Reasons to Select Cooling Beds

On the other hand, cooling beds are good for dogs in the summer or especially hot climates. These are often used outside, such as on a deck or porch, to allow your dog to lay out and enjoy some fresh air without overheating.

  • Cooling beds can also be used for dogs with a joint injury or ailment where your veterinarian recommends cooling the affected area for pain management.
  • Cooling beds are also particularly useful for dog breeds that are prone to overheating, such as brachycephalic dogs like English Bulldogs and French Bulldogs, or dogs with a lot of fur such as a Chow.
  • Cooling beds are either filled with a gel that retains the cold or are filled with water, although the water-filled ones are not as effective.

Raised Dog Beds

Also known as hammock beds, a raised bed keeps the dog away from floor drafts and cold, damp surfaces.

  • Some styles even let air circulate beneath the bed so they're a good option for outdoor use since they can help dogs cool off, and they dry more quickly if they get wet.
  • These beds are suitable for most dogs, but they may not be the ideal choice for pets with joint problems as they're harder to get on and off for a dog with mobility issues.
  • Raised dog beds tend to be made from wood, metal, or PVC or other materials to make the frame sturdy. The bedding is usually canvas or teflon or other types of strong, weatherproof fabrics.
  • Some brands of raised dog beds like Kuranda are popular with animal shelters because their durability and design make them a good choice for dogs that are destructive.

Orthopedic Beds

Any type of dog will enjoy the supportive cushioning of an orthopedic bed, but they're definitely desirable for senior dogs and dogs with physical pain.

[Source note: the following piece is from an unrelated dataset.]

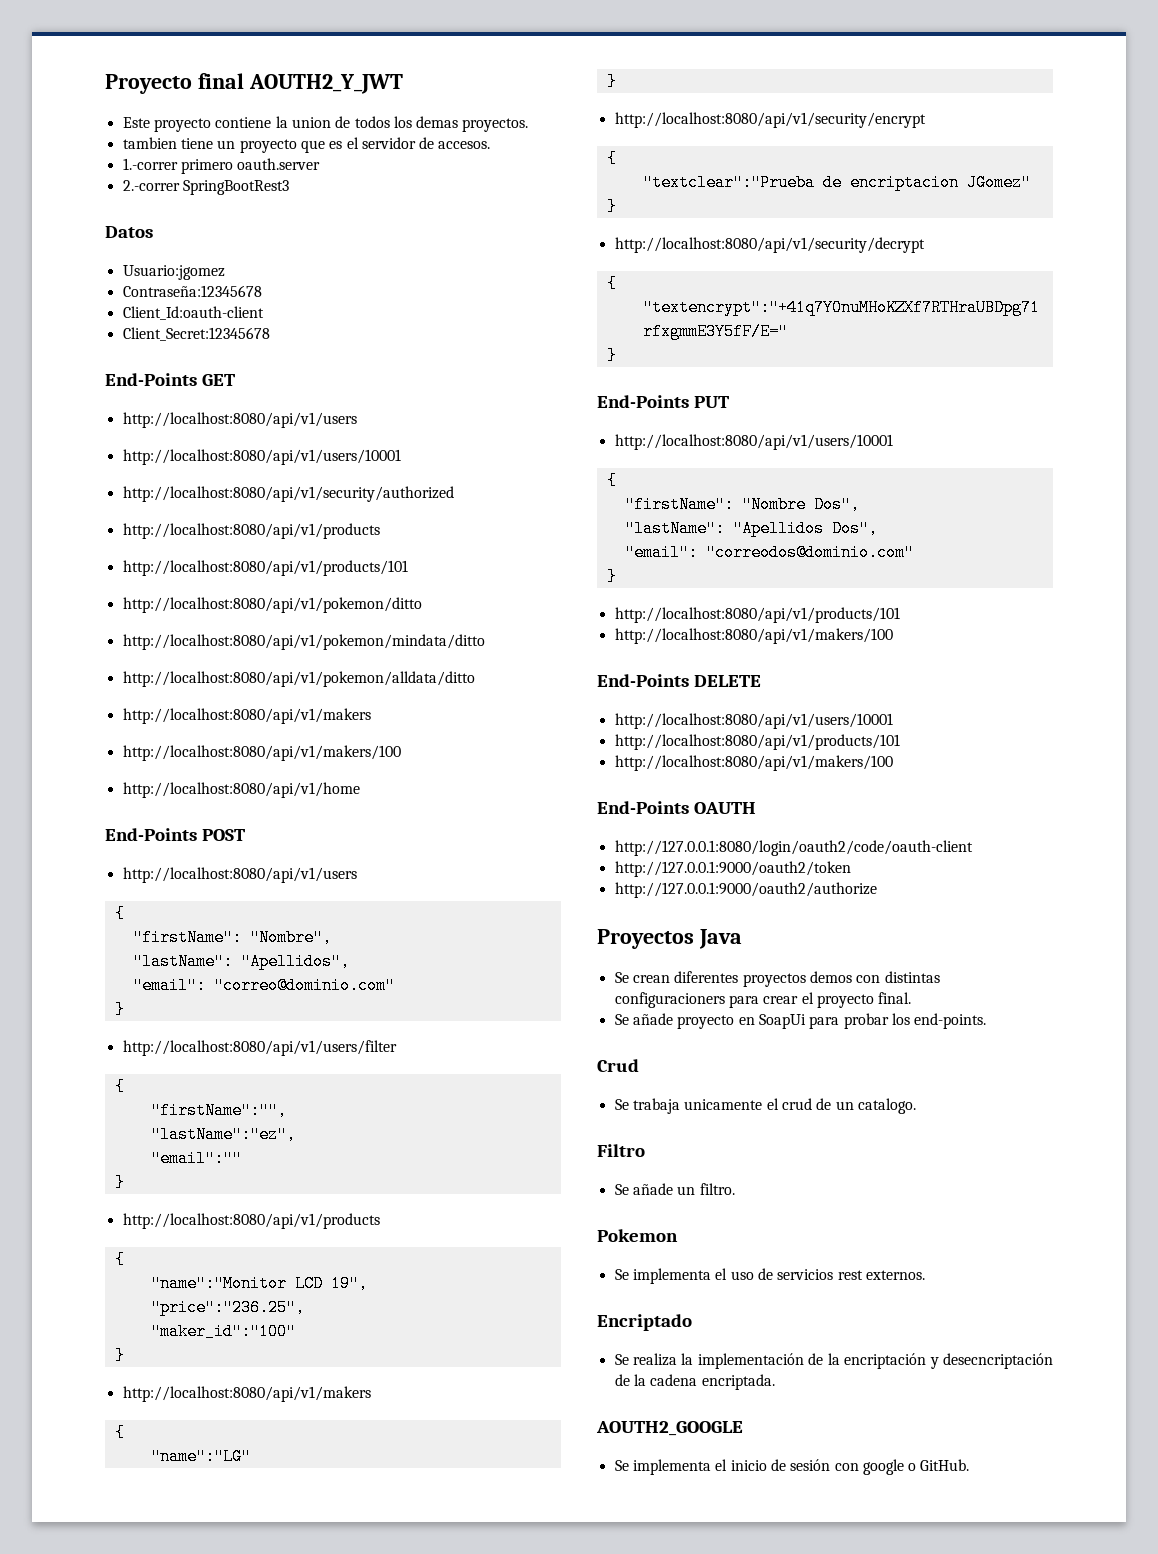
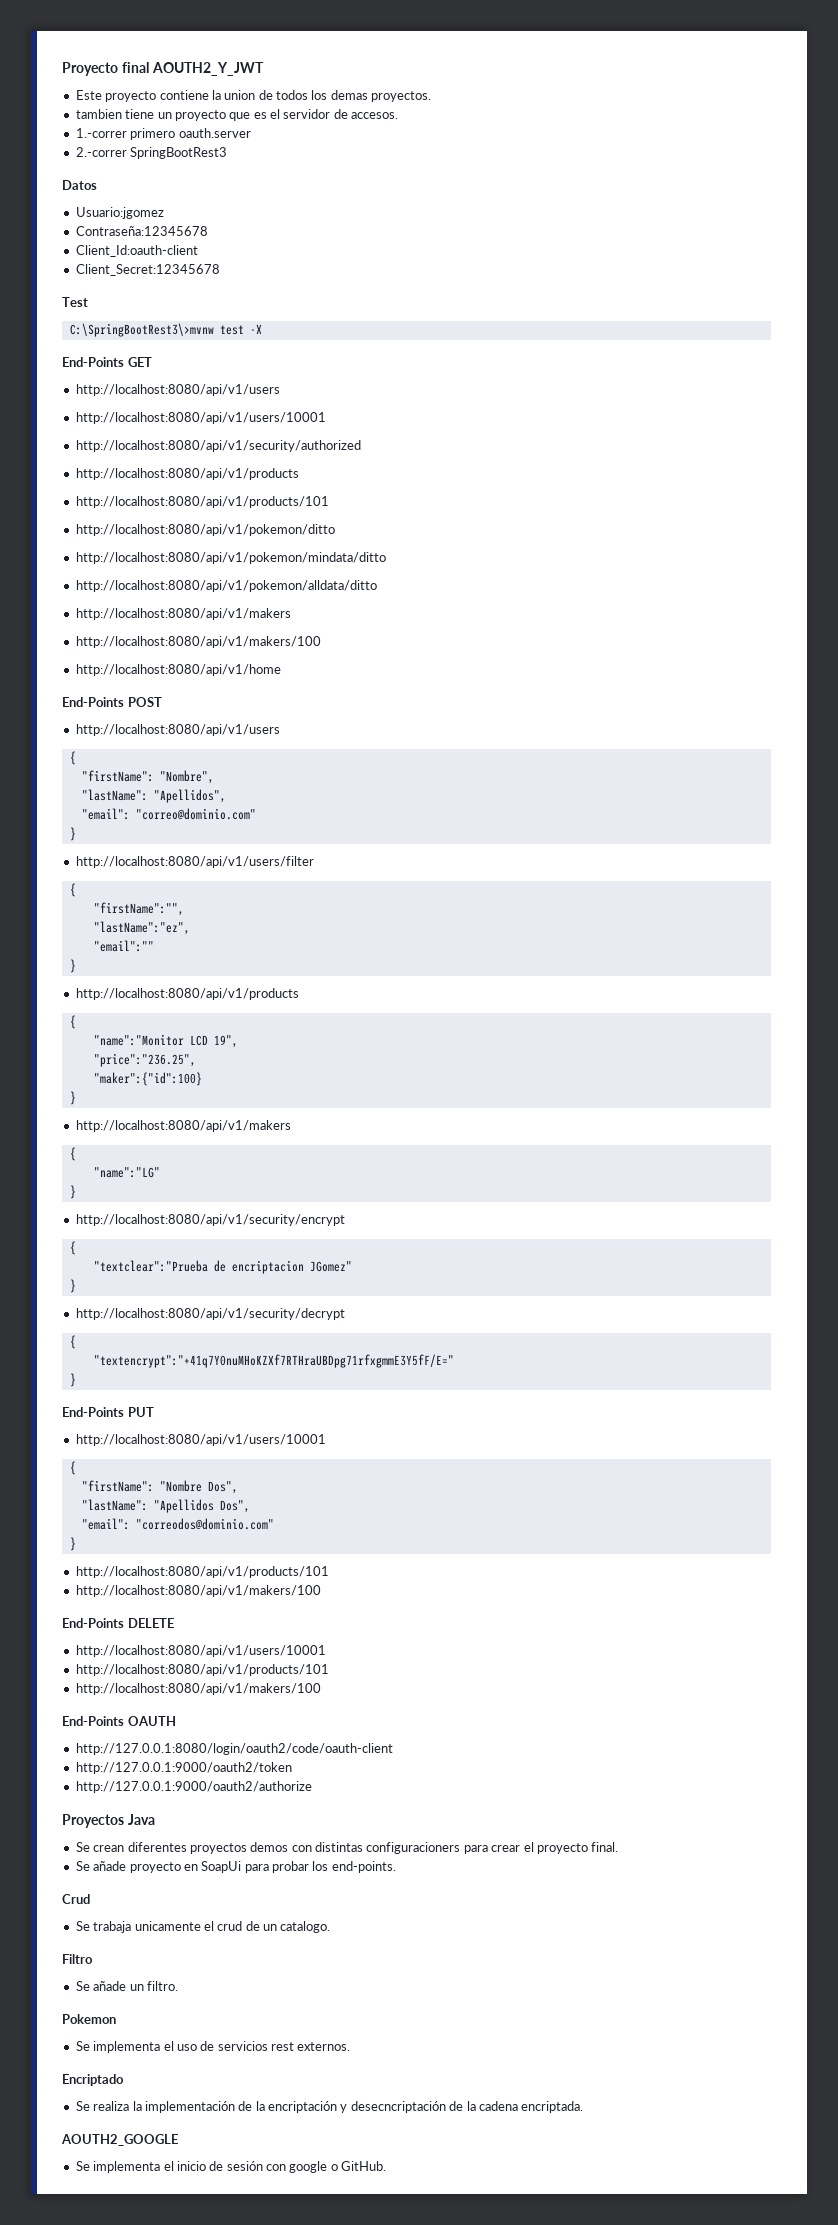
+ Test
+ C:\SpringBootRest3\>mvnw test -X
- "maker_id":"100"
+ "maker":{"id":100}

  • Orthopedic beds are also good for dogs that need extra cushioning because they have thin, slender frames, such as Greyhounds. Pregnant moms may also appreciate the extra support on their aching joints.
  • A good orthopedic bed should be filled with heavy foam to support a dog's weight. Some are even filled with the same type of memory foam used in human beds.
  • Some orthopedic beds also have sturdy pillow or foam filled bolsters along the sides, which provides your dog an extra area they can lie down against and feel supported.

Furniture Style Beds

The last type of bed can have a variety of fabrics and levels of support. The key is that furniture style beds are designed to look like miniature versions of your own favorite couch.

  • They can run from simple to elaborate and pricing can be high for some of the more elegant options.
  • The main reason for getting a furniture style bed is the look and style of it and how it complements your home's decor.
  • Of course, you do want to make sure your dog enjoys the comfort level of the bed and materials as well!

The Right Bed For Your Dog

Before you purchase any bed, take time to evaluate your pet's needs, and compare them to the various beds available. There's bound to be a match that finds the happy medium between style, quality and price. Speak to your veterinarian as well if you are looking to buy a bed to accommodate your dog's physical issues to make sure your purchase will keep him healthy as well as happy.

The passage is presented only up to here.